Lessons for IT leaders evaluating JetForm migration

The Reliable Parts project illustrates several principles that apply broadly to any organization considering a move away from JetForm, Adobe Central Server, or similar legacy document platforms:

Start from data compatibility, not features. The most important question is whether the new platform can consume your existing data streams without requiring changes to upstream applications. If it can't, the migration scope and cost multiply dramatically.

Don't underestimate distribution complexity. Document generation is only half the story. The distribution layer, including printers, email routing, fax, storage, and the monitoring of all of it, is often where the real operational complexity lives. A solution that handles both generation and distribution as an integrated pipeline is far more manageable than stitching together separate tools.

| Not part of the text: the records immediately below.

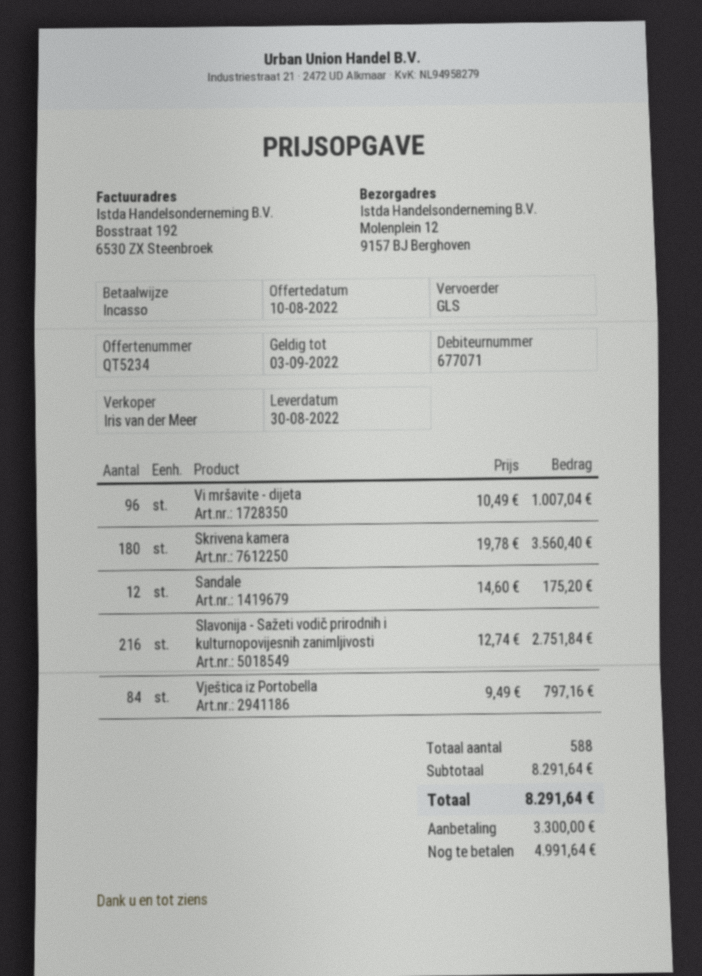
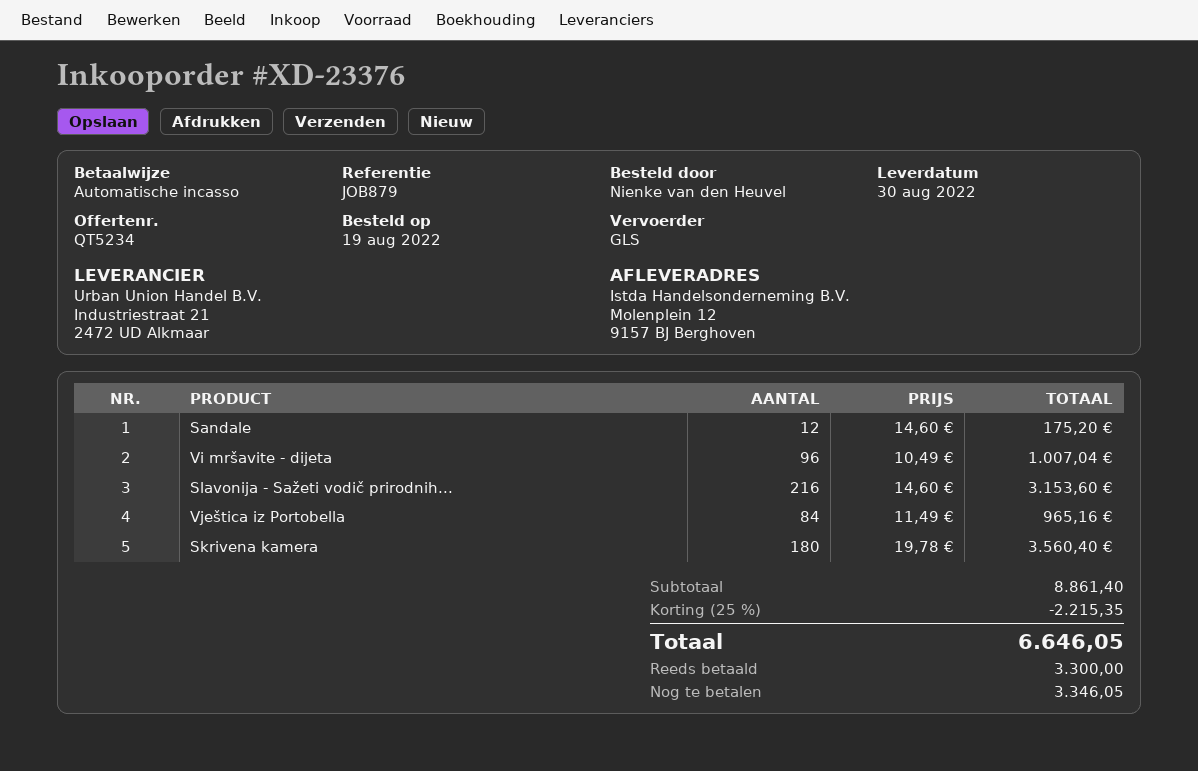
Slavonija - Sažeti vodič prirodnih i kulturnopovijesnih zanimljivosti: 216 x 12.74 = 2751.84 -> 216 x 14.60 = 3153.60
Vještica iz Portobella: 84 x 9.49 = 797.16 -> 84 x 11.49 = 965.16
subtotal: 8291.64 -> 8861.40
discount: none -> 25% = 2215.35
total: 8291.64 -> 6646.05
balance: 4991.64 -> 3346.05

Cloud readiness is not optional. Running document infrastructure on AWS (or any major cloud provider) provides immediate benefits in scalability, disaster recovery, and operational cost management. For cross-border operations, cloud hosting also simplifies the networking and server management that would otherwise require maintaining physical infrastructure in multiple locations.

Plan for phased activation. Not every module needs to go live on day one. The Reliable Parts approach of getting core document generation and distribution running first, then planning to activate advanced monitoring, is pragmatic and reduces migration risk.

 

Where DocPath fits in the legacy migration landscape

DocPath has built a track record in replacing legacy document platforms for organizations that cannot afford to disrupt their existing application environments. Reliable Parts is one example. Others include major insurers like QBE, Zurich, and Chubb, all of which migrated thousands of business-critical forms from IBM InfoPrint Designer to DocPath without modifying their core applications.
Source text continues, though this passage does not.